Why is investing hard?
There is an asymmetry between the reaction to bad news and good news that all of us fall prey to
Say you analyzed a company and thought it had great prospects in the future. You invest in the share and watch it go up 100%.
Would you exit the share and book profit?
OR
Would you buy some more at that point to capitalize on further growth?
Investing is hard; not because finding great opportunities is difficult but sticking with it is. Doubling down on an investment that is doing well is challenging. Especially when you are far ahead in the game. With liquid assets, the temptation of exit always remains.
We are often a product of our experiences. The problem with that experience is…
Bad news always arrives in a flood but good news rarely so. Also, a person telling you that a share is going to halve in the next 6 months sounds smarter than a person who tells you that the share is going to double in the next 6 months.
You would have heard of stock market crashes. Have you ever heard of stock market inflation; where the stock market goes up 10% in a day? You would have heard of markets being closed because they fell so fast, but have you heard of markets being closed because they were rising so fast?

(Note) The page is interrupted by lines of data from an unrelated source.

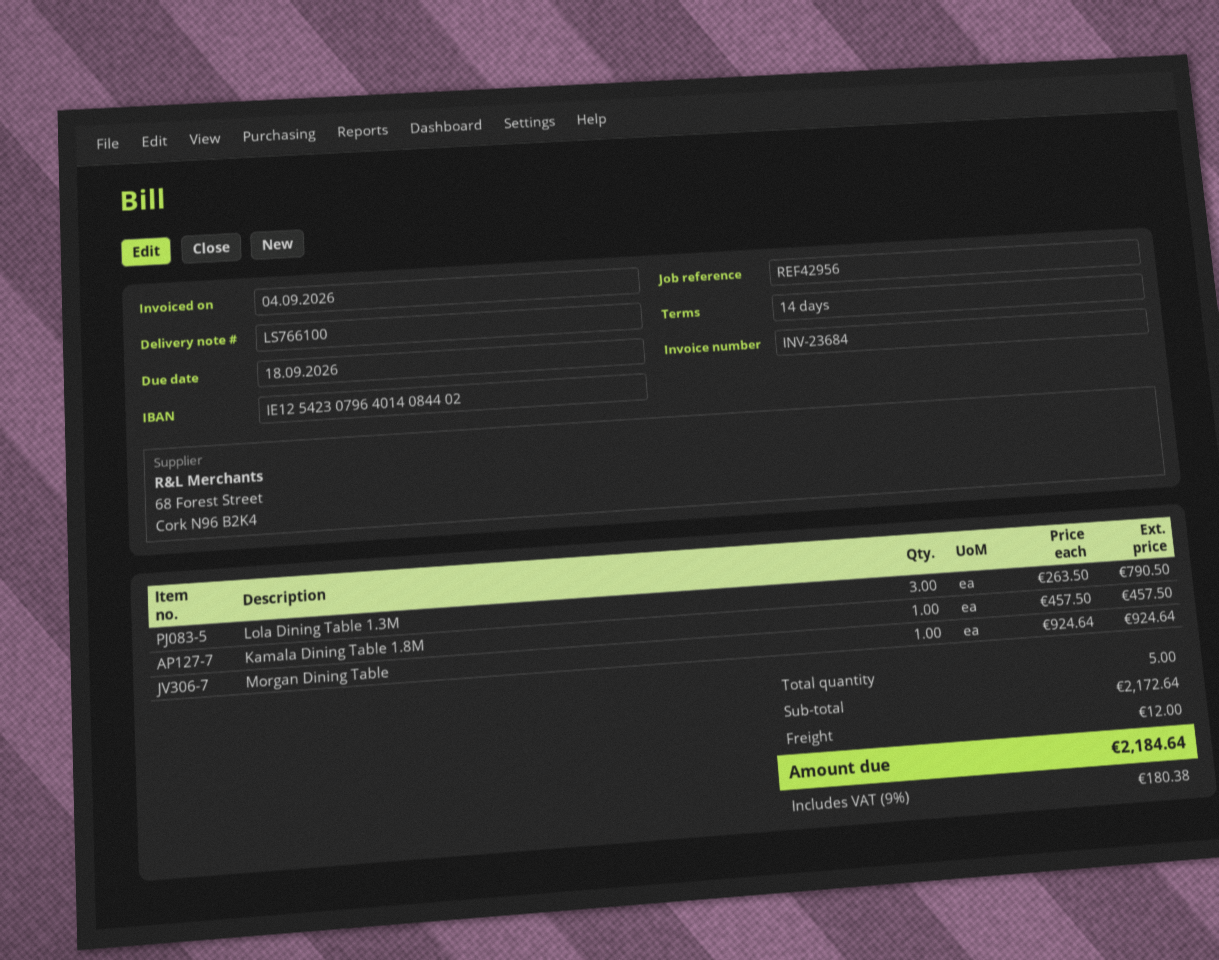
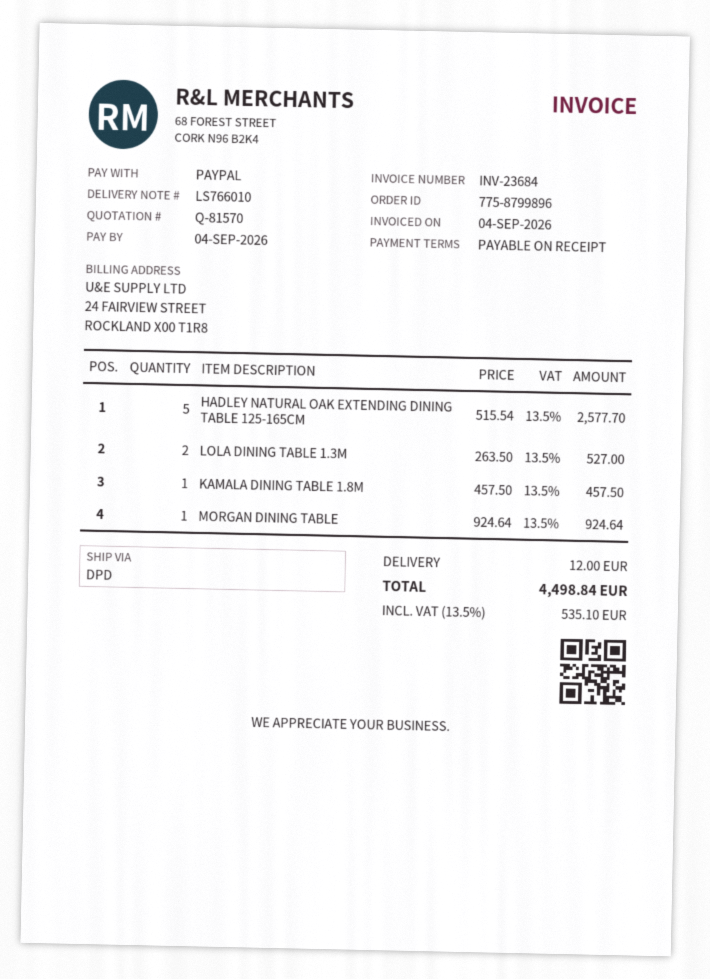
delivery note number: LS766100 -> LS766010
payment terms: 14 days -> on receipt
due date: 2026-09-18 -> 2026-09-04
Lola Dining Table 1.3M: 3 x 263.50 = 790.50 -> 2 x 263.50 = 527.00
HADLEY NATURAL OAK EXTENDING DINING TABLE 125-165CM: none -> 5 x 515.54 = 2577.70
tax: 9% = 180.38 -> 13.5% = 535.10
total: 2184.64 -> 4498.84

On bad days, you can watch your stock crash in hours. But you have to watch it rise over weeks, months, or even years.
This is true even if you are investing in private markets. You can feel like your investment is sinking by the hour, but it may take months before you feel it has gone up.
Humans evolved to identify risks and to protect themselves from those risks; not to anticipate windfalls in the future. So fear find more purchase than optimism.